Masjid Al Jihad Cikarang

(lukman hakiem)
BRNews -Masjid Al-Jihad. Masjid dua lantai di Jl. Yos Sudarso, Cikarang, Bekasi ini menyimpan banyak kenangan. Dibangun pada pertengahan 1960-an, masjid semula mushalla kecil. Mushalla itu punya kolam wudu dengan bibir kolam yang lebar. Di bibir kolam itulah saya dan para bocah suka menelungkup jika rasa dahaga di siang Ramadhan mulai mendera. Dengan menelungkup begitu, perut terasa dingin.
Pada 1968, selesainya pembangunan lantai pertama ditandai dengan tablig akbar pada malam hari, dan shalat Jum'at keesokan harinya. Muballigh pada tablig akbar ialah tokoh Masyumi yang pertama kali menjadi gubernur Bank Indonesia, Mr. Sjafruddin Prawiranegara. Sedangkan imam dan khatib shalat Jum'at ialah mantan Sekretaris Jenderal Masyumi, K. H. Taufiqurrahman.

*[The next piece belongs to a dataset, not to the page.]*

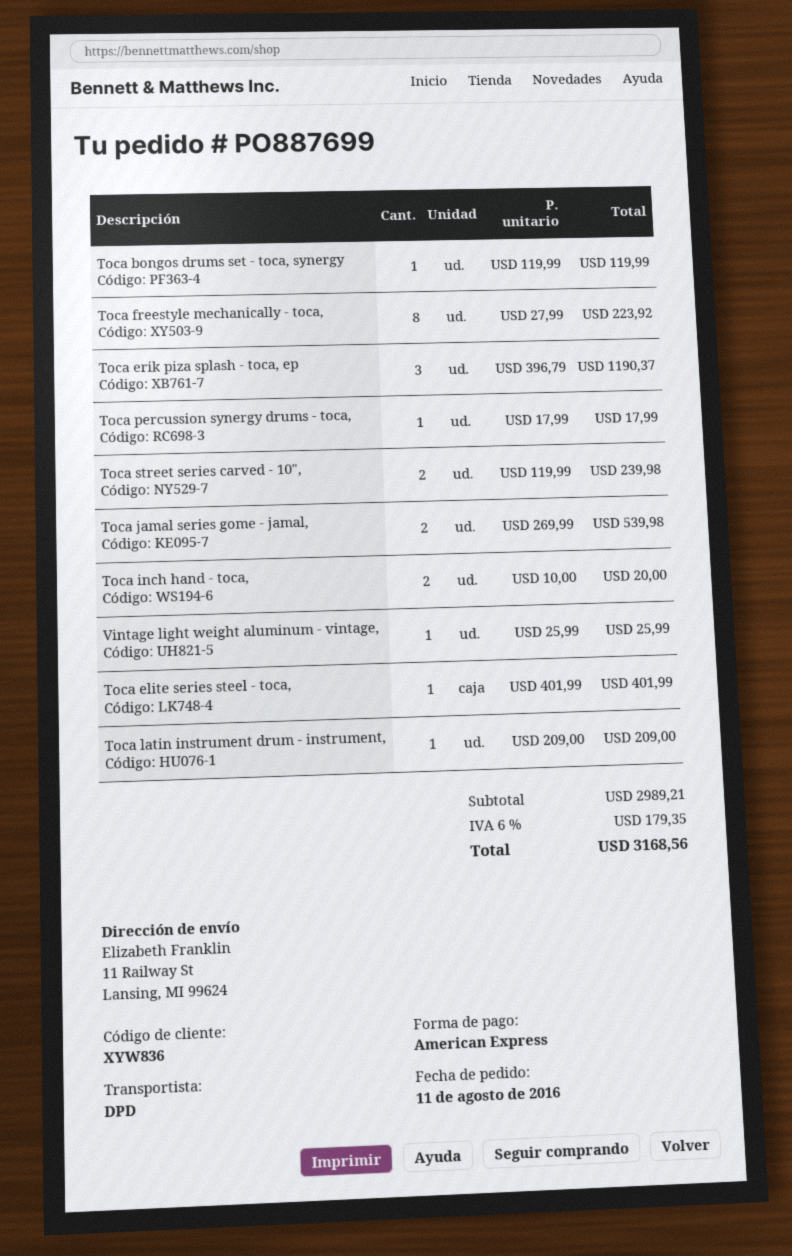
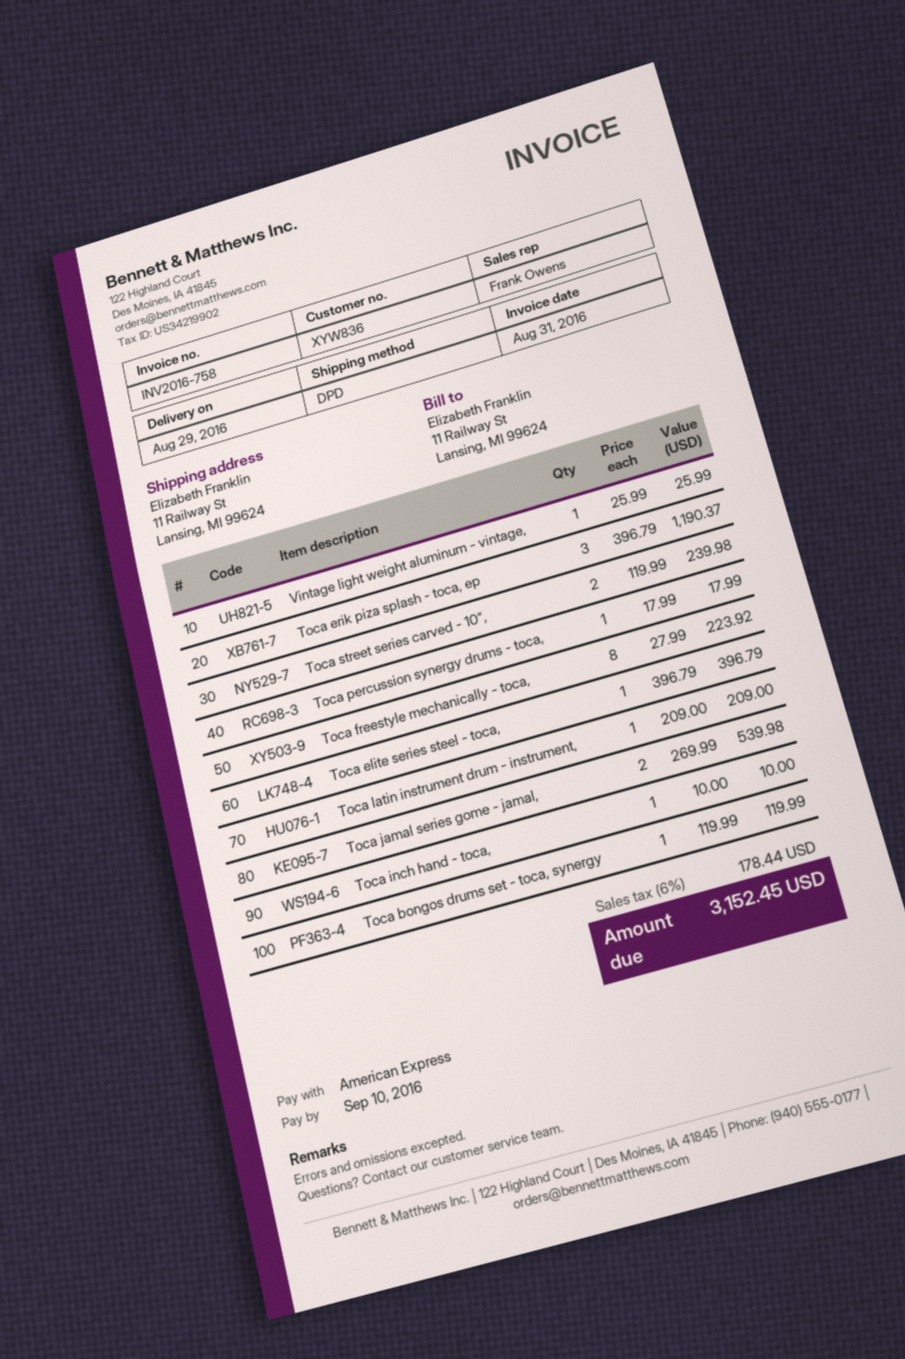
Toca inch hand - toca,: 2 x 10.00 = 20.00 -> 1 x 10.00 = 10.00
Toca elite series steel - toca,: 1 x 401.99 = 401.99 -> 1 x 396.79 = 396.79
tax: 6% = 179.35 -> 6% = 178.44
total: 3168.56 -> 3152.45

Saya masih ingat, tabligh Pak Sjafruddin, dimuat di harian Abadi. Jamaah pun berebut hendak membaca berita di koran yang pada 1974, tidak lama sesudah peristiwa Malari, diberangus oleh rezim Orde Baru itu.
Selain Pak Sjafruddin, tokoh-tokoh seperti M. Husnie Thamrin (Ketua Umum KAPPI), Abdul Qadir Djaelani (PII), Endang Basri Ananda (PII), Mayor Amiruddin Siregar (Pusroh TNI-AD), A. K. Basuni (ulama Jawa Barat) dan Fahmi Idris (tokoh demonstran Angkatan 1966) pernah mengisi tabligh akbar di masjid ini.
Pengajian mingguan juga sangat aktif di masjid. K. H. A. Karim Halim M. A. (tokoh PUI), Drs. K. H. Sjatiri Ahmad (Atthahiriyyah, Jakarta), dan K. H. Muhadjirin (An-Nida Bekasi) adalah tokoh-tokoh yang pernah mengasuh pengajian mingguan di Al-Jihad.
Di luar pengajian mingguan, ada tradisi khas Al-Jihad yaitu pengajian sebelum khutbah Jum'at. Pengajian ini diasuh oleh K. H. M. Rojani sejak Al-Jihad berdiri sampai beliau wafat di awal 2000-an.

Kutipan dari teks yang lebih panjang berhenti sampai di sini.